Your answer should hold only the lines from the one with "total: 288.69 -> 297.03" through the end of the records, repeated exactly and minus any pictures.

···

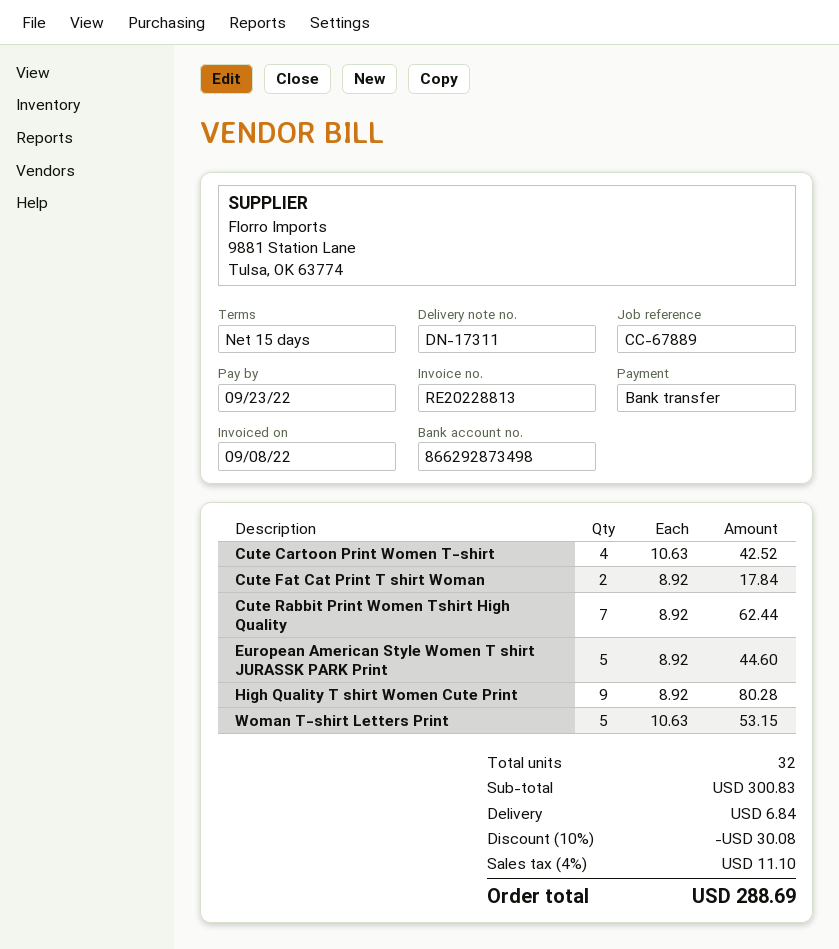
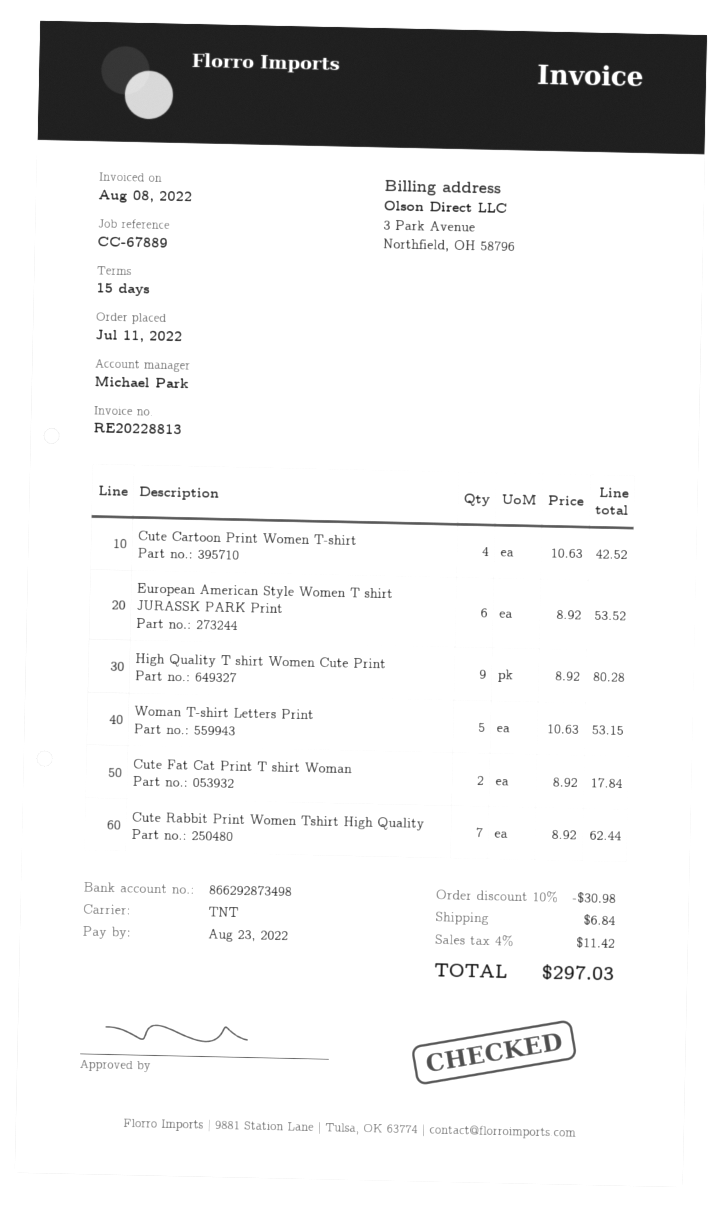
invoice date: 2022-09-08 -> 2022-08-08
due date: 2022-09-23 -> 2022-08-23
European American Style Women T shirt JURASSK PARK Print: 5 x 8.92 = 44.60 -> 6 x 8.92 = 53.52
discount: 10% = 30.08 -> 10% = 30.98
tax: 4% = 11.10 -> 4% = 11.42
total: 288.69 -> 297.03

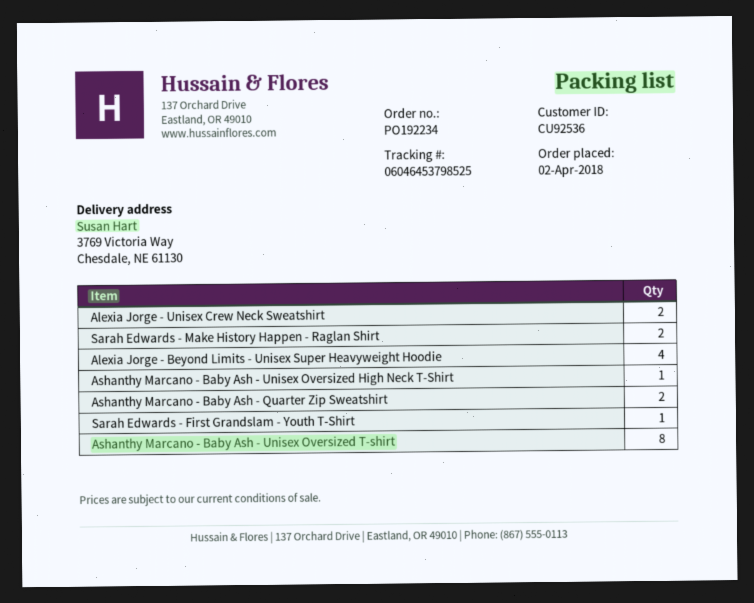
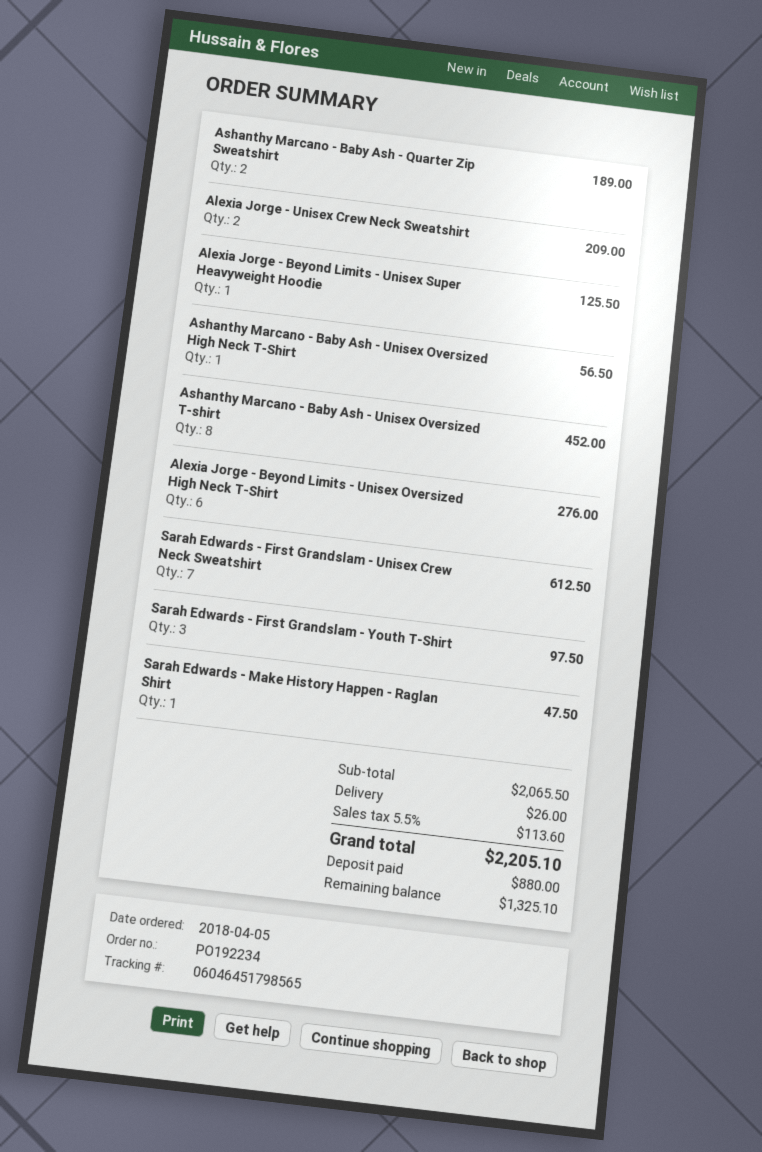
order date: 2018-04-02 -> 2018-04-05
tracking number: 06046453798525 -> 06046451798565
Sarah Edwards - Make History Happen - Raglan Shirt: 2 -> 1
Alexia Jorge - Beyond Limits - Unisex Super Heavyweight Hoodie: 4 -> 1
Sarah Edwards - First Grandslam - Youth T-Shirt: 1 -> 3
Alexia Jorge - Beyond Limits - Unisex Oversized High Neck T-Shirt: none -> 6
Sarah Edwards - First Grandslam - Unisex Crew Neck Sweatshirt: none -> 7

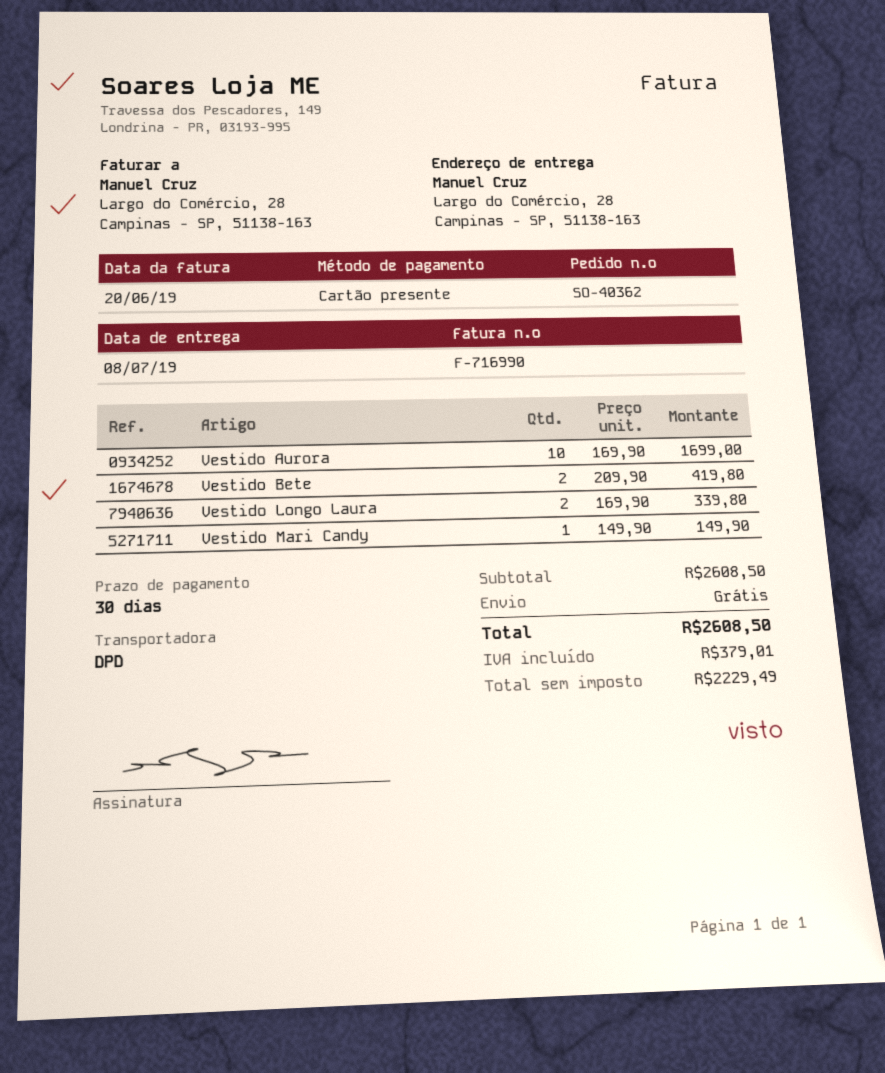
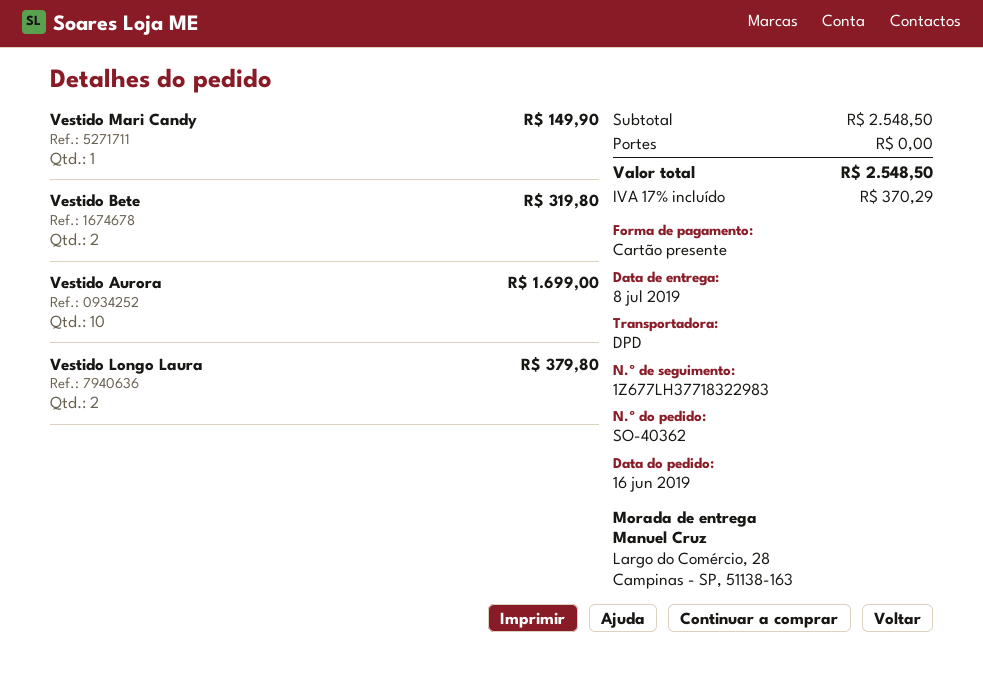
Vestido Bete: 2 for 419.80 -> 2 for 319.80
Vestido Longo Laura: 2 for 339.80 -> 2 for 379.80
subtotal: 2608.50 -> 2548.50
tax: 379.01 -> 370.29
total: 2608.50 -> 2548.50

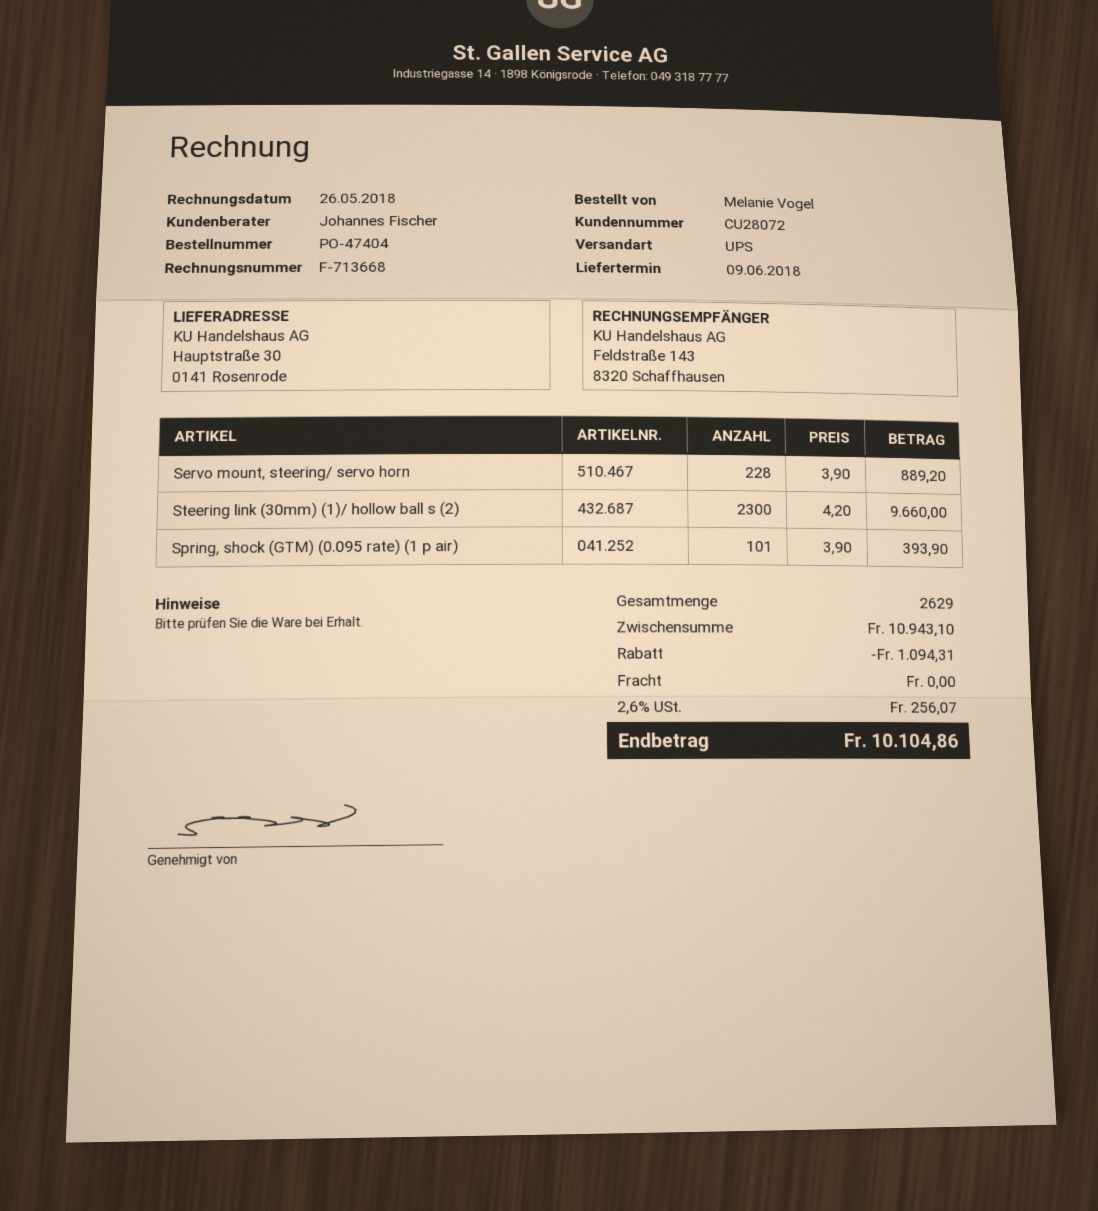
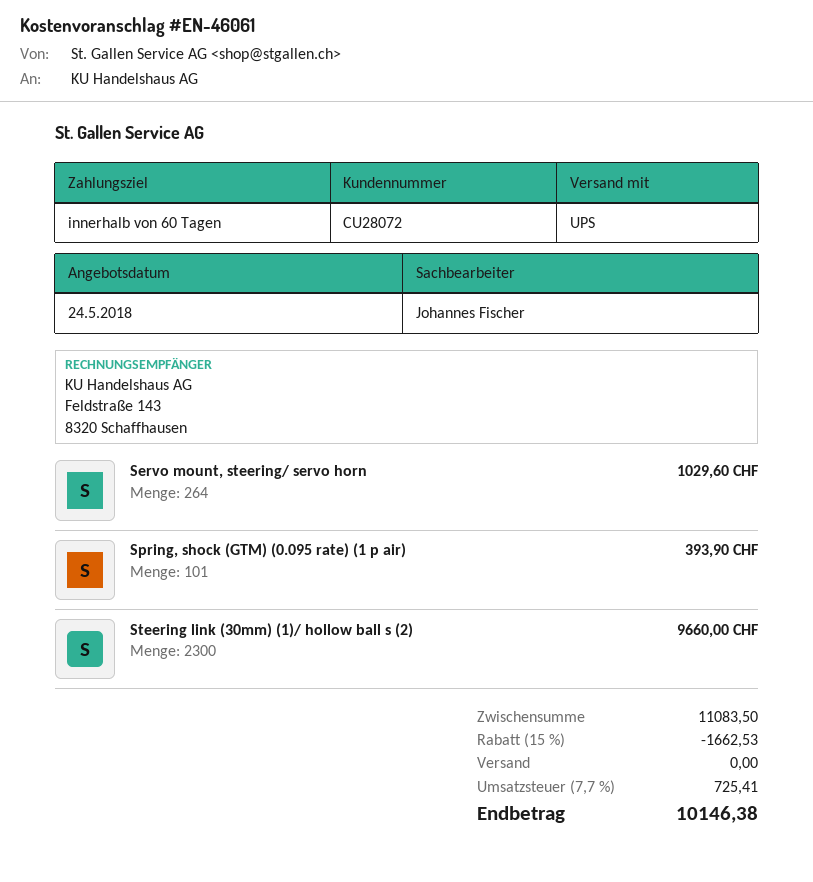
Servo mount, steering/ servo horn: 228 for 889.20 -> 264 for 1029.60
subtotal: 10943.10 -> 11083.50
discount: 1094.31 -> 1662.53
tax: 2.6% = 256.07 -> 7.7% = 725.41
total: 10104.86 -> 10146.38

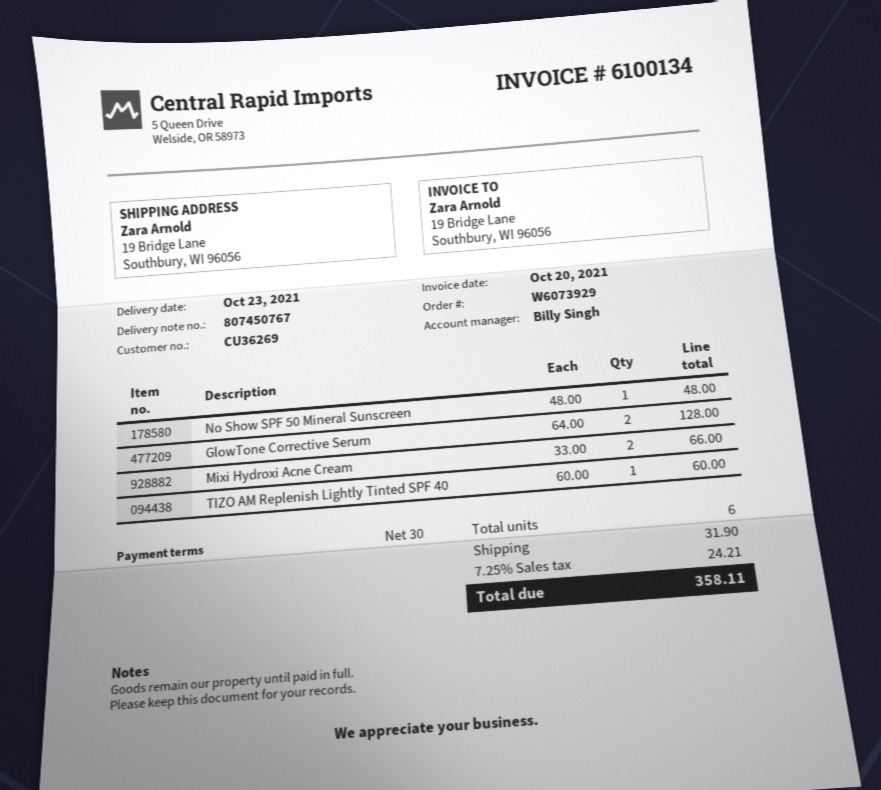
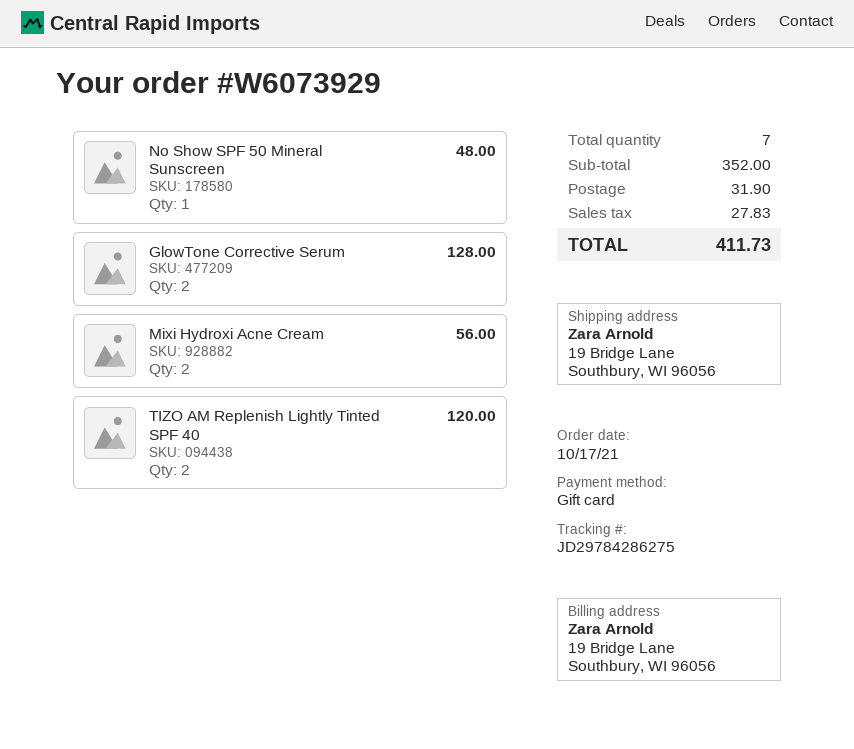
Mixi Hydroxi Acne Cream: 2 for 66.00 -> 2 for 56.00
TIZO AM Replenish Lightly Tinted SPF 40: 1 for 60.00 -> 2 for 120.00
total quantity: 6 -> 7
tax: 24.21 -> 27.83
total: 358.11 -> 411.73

···

- [RESULT OF THE EXERCISE]:
total: 288.69 -> 297.03

order date: 2018-04-02 -> 2018-04-05
tracking number: 06046453798525 -> 06046451798565
Sarah Edwards - Make History Happen - Raglan Shirt: 2 -> 1
Alexia Jorge - Beyond Limits - Unisex Super Heavyweight Hoodie: 4 -> 1
Sarah Edwards - First Grandslam - Youth T-Shirt: 1 -> 3
Alexia Jorge - Beyond Limits - Unisex Oversized High Neck T-Shirt: none -> 6
Sarah Edwards - First Grandslam - Unisex Crew Neck Sweatshirt: none -> 7

Vestido Bete: 2 for 419.80 -> 2 for 319.80
Vestido Longo Laura: 2 for 339.80 -> 2 for 379.80
subtotal: 2608.50 -> 2548.50
tax: 379.01 -> 370.29
total: 2608.50 -> 2548.50

Servo mount, steering/ servo horn: 228 for 889.20 -> 264 for 1029.60
subtotal: 10943.10 -> 11083.50
discount: 1094.31 -> 1662.53
tax: 2.6% = 256.07 -> 7.7% = 725.41
total: 10104.86 -> 10146.38

Mixi Hydroxi Acne Cream: 2 for 66.00 -> 2 for 56.00
TIZO AM Replenish Lightly Tinted SPF 40: 1 for 60.00 -> 2 for 120.00
total quantity: 6 -> 7
tax: 24.21 -> 27.83
total: 358.11 -> 411.73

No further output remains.